Bereits seit Jänner arbeiten die Spanischschüler*innen gemeinsam mit ihrer Partnerschule INS Ernest Lluch im eTwinningprojekt „Let’s celebrate“ zusammen. Passend zum Lehrplan dreht sich dabei alles um Feste, Feiern und Bräuche in Österreich und Spanien. Mit der Erasmusreise nach Barcelona wurde das Projekt schließlich lebendig und vor allem eines: richtig herzlich.

 

Am 22. April ging es los Richtung Barcelona. Gleich am nächsten Tag durften die Schüler*innen den berühmten katalanischen Feiertag Sant Jordi in der Gastschule miterleben – die romantische Legende rund um den Ritter Sant Jordi, der eine Prinzessin vor einem Drachen rettet. In Katalonien schenkt man sich an diesem Tag traditionell Rosen und Bücher. Natürlich kamen auch die österreichischen Gäste nicht mit leeren Händen: Dank der großzügigen Spende der Bäckerei Hinterwirth konnten Liebstatt-Sonntagherzen verteilt werden, die bei den spanischen Partnerschüler*innen für große Begeisterung sorgten. 

Die Tage an der Partnerschule waren abwechslungsreich und spannend. Gemeinsam wurde am Projekt weitergearbeitet, erste Wörter auf Katalanisch ausprobiert und mit unterschiedlichen Altersgruppen gelernt.
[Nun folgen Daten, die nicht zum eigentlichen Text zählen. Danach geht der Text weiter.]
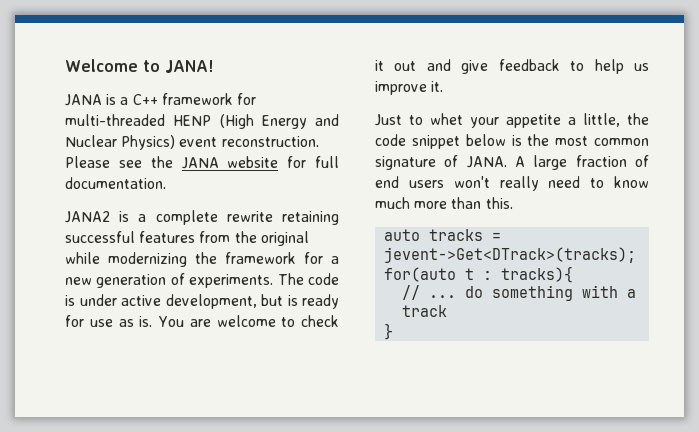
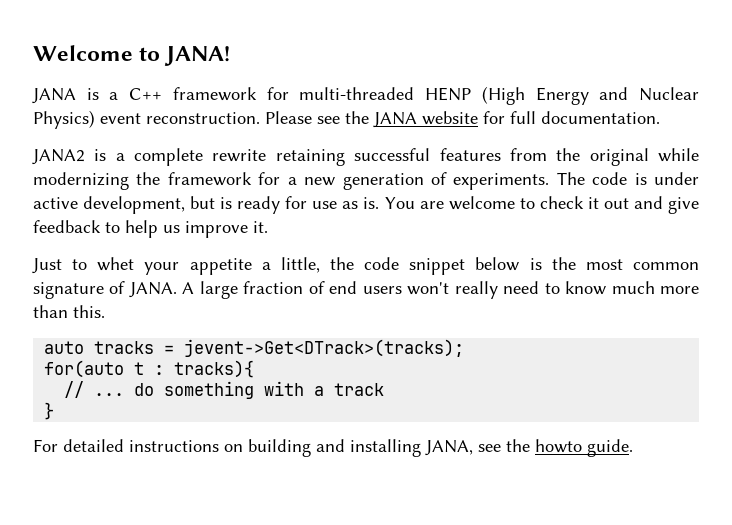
+ For detailed instructions on building and installing JANA, see the howto guide.

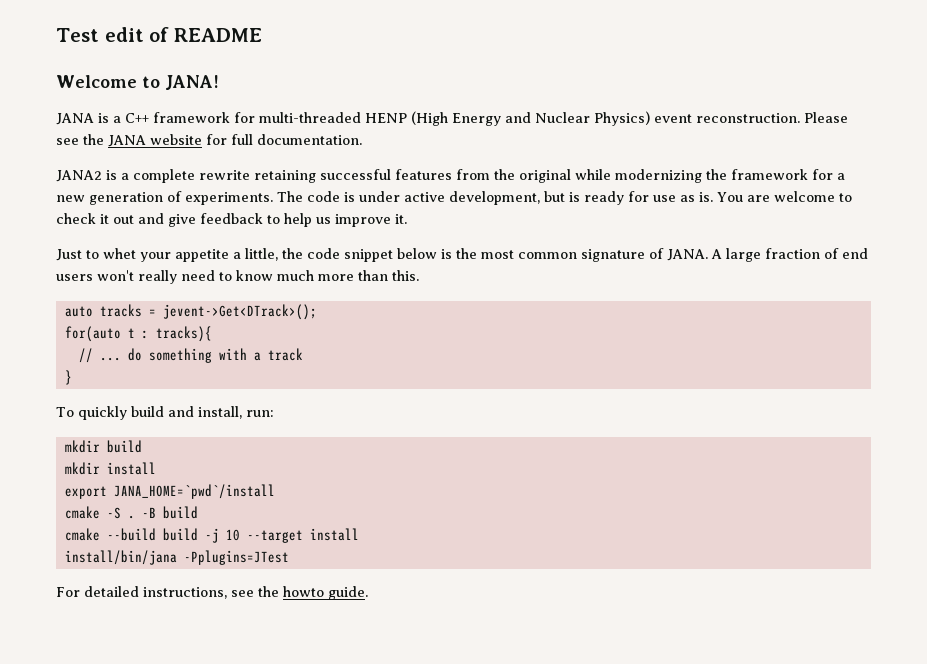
+ Test edit of README
- auto tracks = jevent->Get<DTrack>(tracks);
+ auto tracks = jevent->Get<DTrack>();
- For detailed instructions on building and installing JANA, see the howto guide.
+ To quickly build and install, run:
+ mkdir build
+ mkdir install
+ export JANA_HOME=`pwd`/install
+ cmake -S . -B build
+ cmake --build build -j 10 --target install
+ install/bin/jana -Pplugins=JTest
+ For detailed instructions, see the howto guide.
Die Schüler*innen an der INS Ernest Lluch haben Deutsch als Wahlfach.

Neben dem Schulalltag wurde natürlich auch Barcelona erkundet: Die beeindruckende Sagrada Familia, die modernistische Architektur von Antoni Gaudí und Lluís Domènech i Montaner, die Aussicht von den Bunkers del Carmel oder der Parque Olímpico sorgten für so manchen „Wow“-Moment. Im Barrio Gótico (Altstadtviertel) und der Generalitat de Catalunya fühlte man sich direkt ins Mittelalter zurückversetzt.

Auch Entspannung durfte nicht fehlen: Das Wochenende führte die Gruppe nach Sitges ans Meer, wo Sonne, Strand und Beachvolleyball auf dem Programm standen. Am Samstag ging es hoch hinauf nach Montserrat zum berühmten Kloster – inklusive Wanderung und fantastischer Aussicht.

Alles in allem war die Erasmusreise eine abwechslungsreiche und bereichernde Erfahrung: kommunikativ, kulturell und zwischenmenschlich. Kulinarisch und architektonisch gab es viel zu entdecken, sportlich kamen die Schüler*innen trotz angenehmer Apriltemperaturen ordentlich ins Schwitzen – sei es beim Beachen auf der Barceloneta oder beim Wandern in den Bergen.

Alles hat ein Ende, so müssen unsere Schüler*innen am 8. Tag die Rückreise antreten, aber das mit einem lauten ¡Viva España!